Problem requirements
Every line from the top of the records through the line containing "column Control | position: 2 -> 5" should be retyped exactly; the pictures should not.

*** Source data Section Begins ***

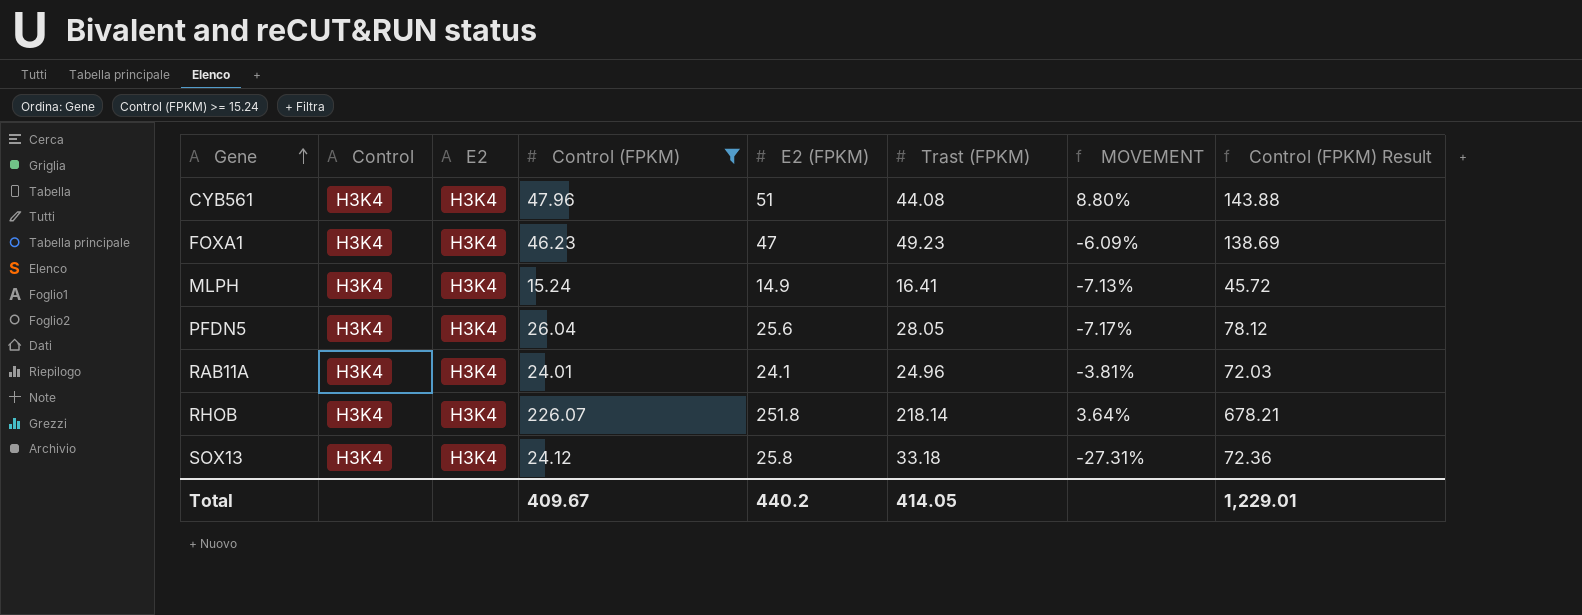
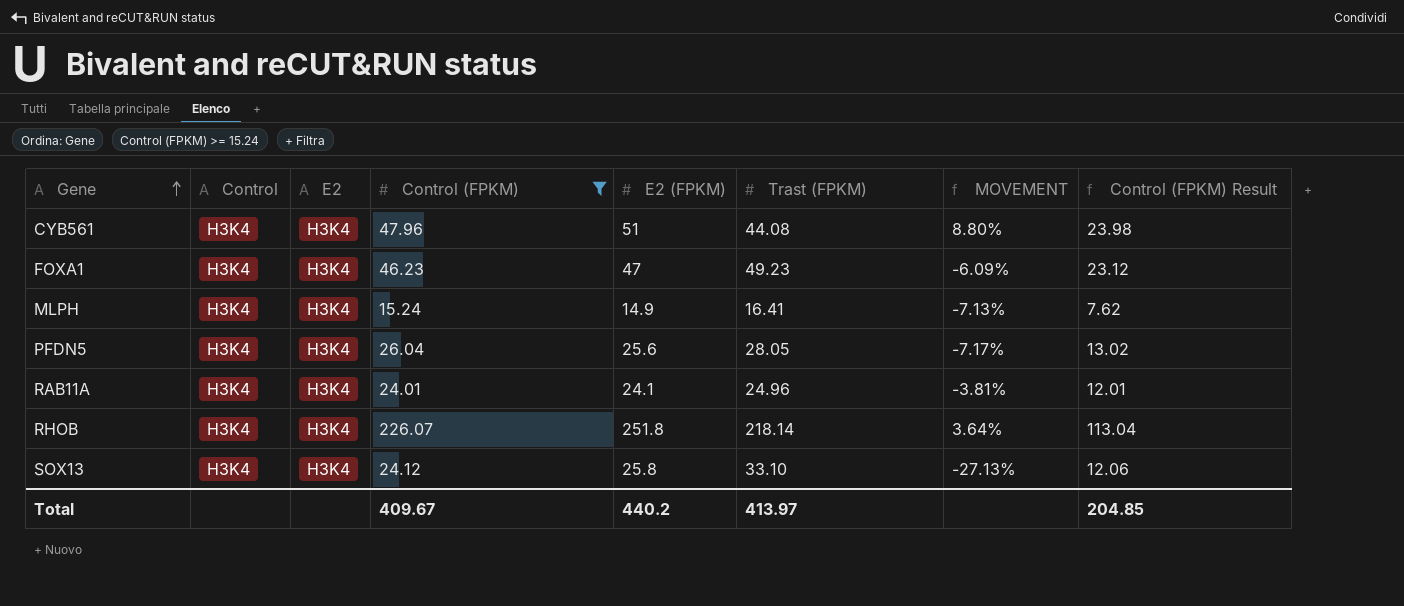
column Control (FPKM) Result | formula: [Control (FPKM)] * 3 -> [Control (FPKM)] * 0.5
SOX13 | Trast (FPKM): 33.18 -> 33.10
SOX13 | MOVEMENT: -27.31% -> -27.13%
Total | Trast (FPKM): 414.05 -> 413.97
Total | Control (FPKM) Result: 1,229.01 -> 204.85

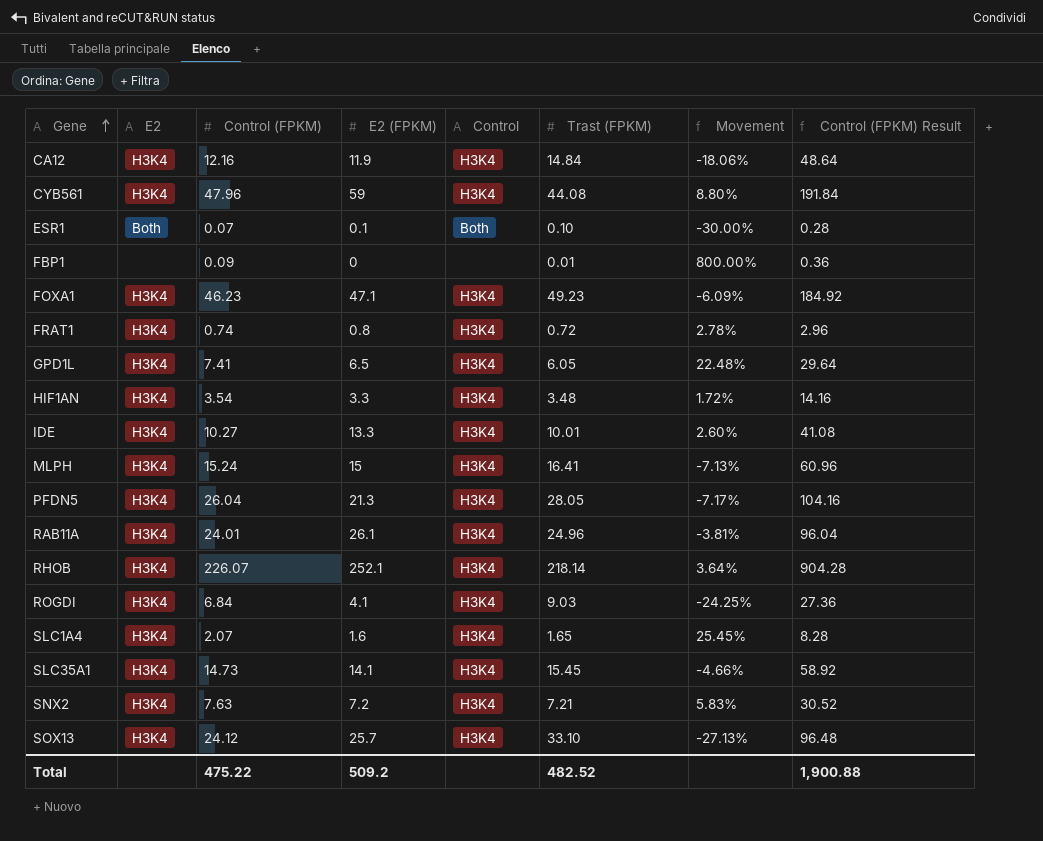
filter: Control (FPKM) >= 15.24 -> none
column Control | position: 2 -> 5
column name: MOVEMENT -> Movement
column Control (FPKM) Result | formula: [Control (FPKM)] * 0.5 -> [Control (FPKM)] * 4
CYB561 | E2 (FPKM): 51 -> 59
FOXA1 | E2 (FPKM): 47 -> 47.1
MLPH | E2 (FPKM): 14.9 -> 15
PFDN5 | E2 (FPKM): 25.6 -> 21.3
RAB11A | E2 (FPKM): 24.1 -> 26.1
RHOB | E2 (FPKM): 251.8 -> 252.1
SOX13 | E2 (FPKM): 25.8 -> 25.7
Total | Control (FPKM): 409.67 -> 475.22
Total | E2 (FPKM): 440.2 -> 509.2
Total | Trast (FPKM): 413.97 -> 482.52
Total | Control (FPKM) Result: 204.85 -> 1,900.88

*** Source data Section Ends ***

Completed exercise
column Control (FPKM) Result | formula: [Control (FPKM)] * 3 -> [Control (FPKM)] * 0.5
SOX13 | Trast (FPKM): 33.18 -> 33.10
SOX13 | MOVEMENT: -27.31% -> -27.13%
Total | Trast (FPKM): 414.05 -> 413.97
Total | Control (FPKM) Result: 1,229.01 -> 204.85

filter: Control (FPKM) >= 15.24 -> none
column Control | position: 2 -> 5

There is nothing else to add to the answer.